善行は全身が冷えていく感覚に襲われて、身震いする。気休めにコーヒーをごくりと飲み干すが、寒気は収まらない。今まで信じていたものがすべてひっくり返った。そんな気がしてならない。

「僕は、今までとんでもないことをしてしまっていた……?」

「契約者の子も、貴方に気を遣っていたのですね」

きっとそうだ。米倉千秋というのは、本当はとても優しい。だからこそ、善行が気づいてあげるべきだったのに。いつものお節介は、一体どこへ行ってしまったというのだろう。

「じゃあ、最後のページを破っても、変わらないんですか」

「俺は試してないからわかりませんが、結局死ぬ運命は変わりません」

善行はこれ以上ないほどに、深く息を吐きだした。少しだけ落ち着きを取り戻した頃、梶を見据えて、思い直す。諦めるな。何か、道を切り開く方法は絶対にある。

だって、こんな話を聞いているが、目の前にいる人は、悪魔と契約していたにも関わらず、生きている。

何か、方法があるはずなのだ。

「梶さん。一番聞きたいことを、聞いてもいいですか」

「来ると思っていました。きっと、あてにならない答えですよ。それでも、いいのなら」

ごくりと唾を呑み込む。もちろん、聞く。あてになるかならないかなんて、聞いてから決めればいい。
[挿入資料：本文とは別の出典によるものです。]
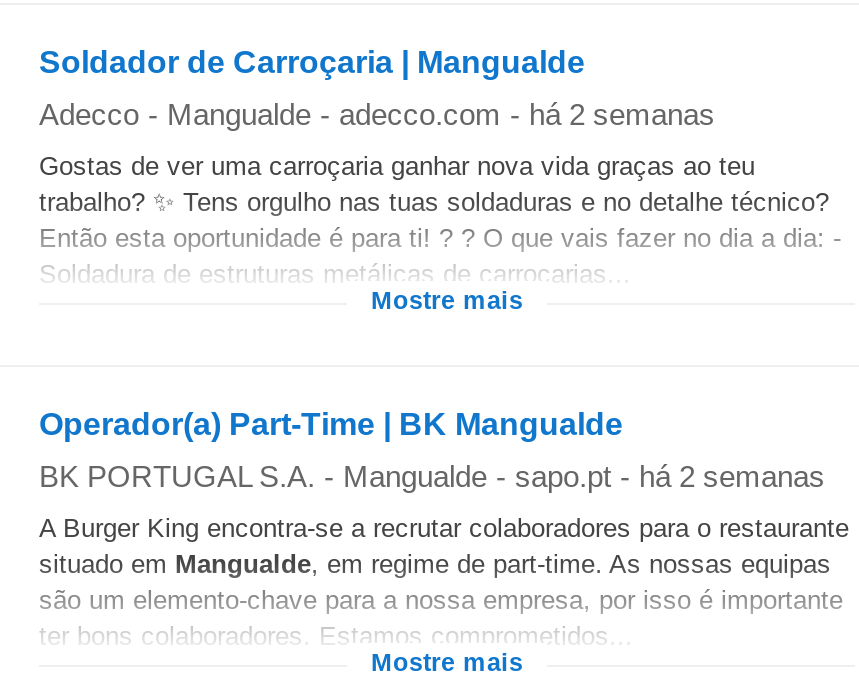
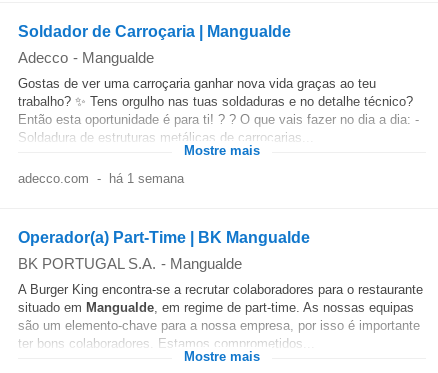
- Adecco - Mangualde - adecco.com - há 2 semanas
+ Adecco - Mangualde

+ adecco.com - há 1 semana

- BK PORTUGAL S.A. - Mangualde - sapo.pt - há 2 semanas
+ BK PORTUGAL S.A. - Mangualde
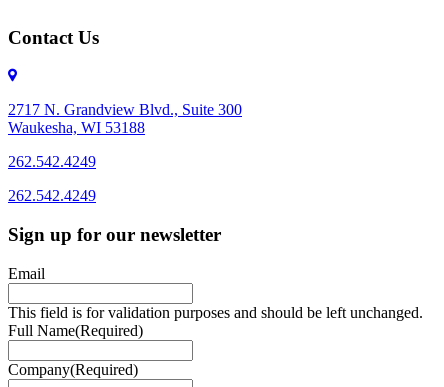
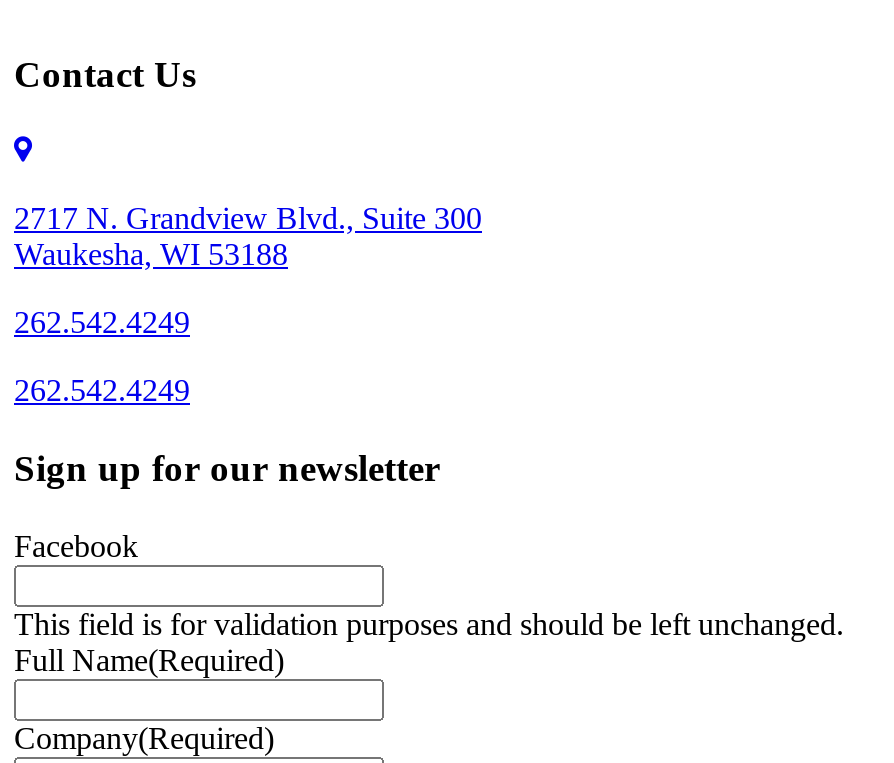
- Email
+ Facebook
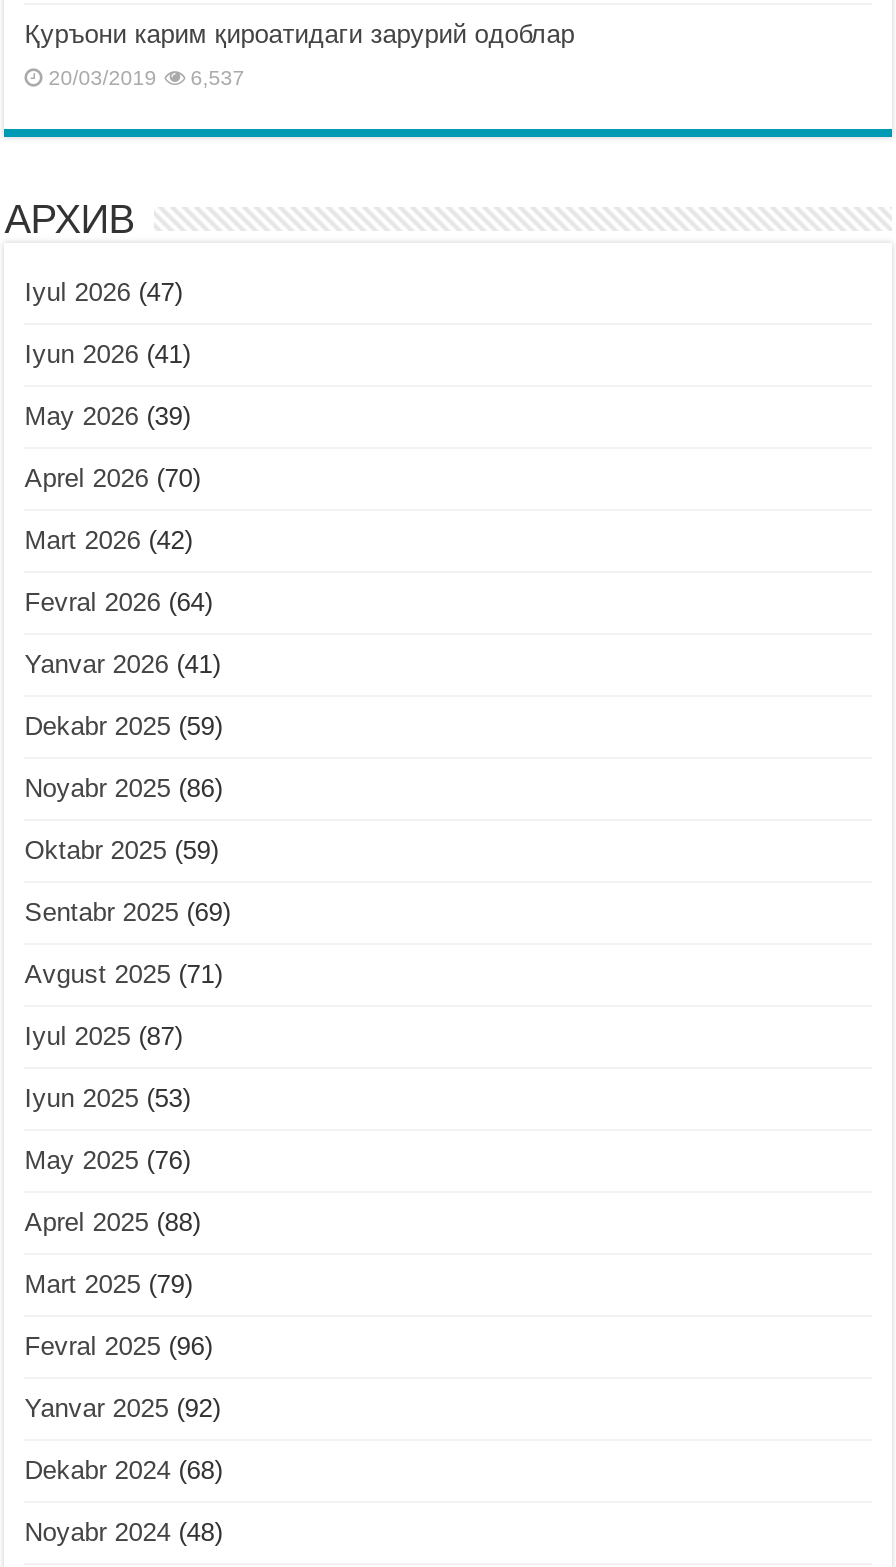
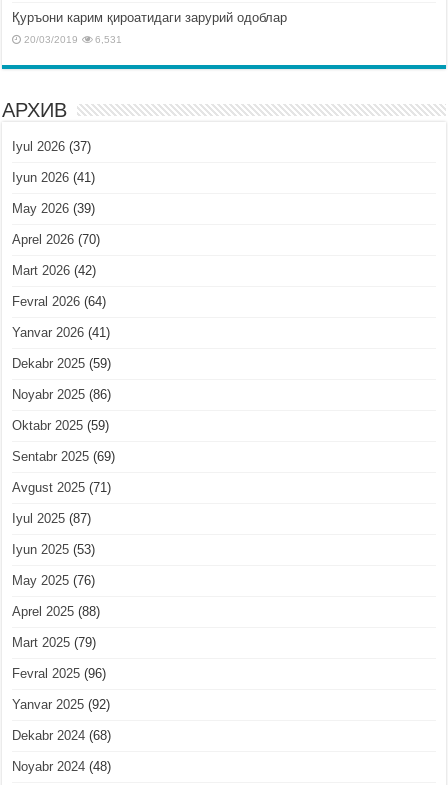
- 20/03/2019 6,537
+ 20/03/2019 6,531

- Iyul 2026 (47)
+ Iyul 2026 (37)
「どうして梶さんは、悪魔と契約が切れたんですか。……どうして、生きているんですか」

それは、核心。梶の辛い過去と、千秋の辛い今を解き放つ、キーワード。

「最後のページに行きつく前に、本を燃やしました。ページを破って傷を負うことから、契約者と本が繋がっていることは分かっていましたから、死を覚悟していました。俺の身体は、本と同じく、燃えました。焼けただれ、動くこともままならない状態で、倒れ、通りがかった人にすぐに病院に連れて行ってもらえなければ、死んでいたことでしょう」

「ということは」

「契約を切りたいのなら、本をこの世から消してしまえばいい。だけど、それと同じ報いを契約者も受けます。俺がたまたま助かったのは、本当に奇跡としか言いようがない。生き延びったって、この姿です。気味悪がられて、今のバイトだっていつまで続くことやら」

目元以外を隠した容姿は、全身焼けただれた名残ということか。契約したが最後、人生は滅茶苦茶になる。

悪魔と契約が切れても、影はずっと心に潜み、蝕んでいく。梶は、悲痛な声で、最後にこう言う。

「死を選ぶか、残りの人生を暗く過ごすか。それは、よく考えてくださいね」

どっちにしろ、希望は何一つない。そんな続きの言葉が聞こえたような気がして、善行は去っていく彼の背中を見送った。

「米倉さんに伝えなければ。でないと」

死んでしまう。

嫌な事を思い浮かべ、むしゃくしゃした善行は彼が残していったホットチョコレートを飲み干すと、顔をしかめる。それは、こんな時には似合わないほど、甘ったるかった。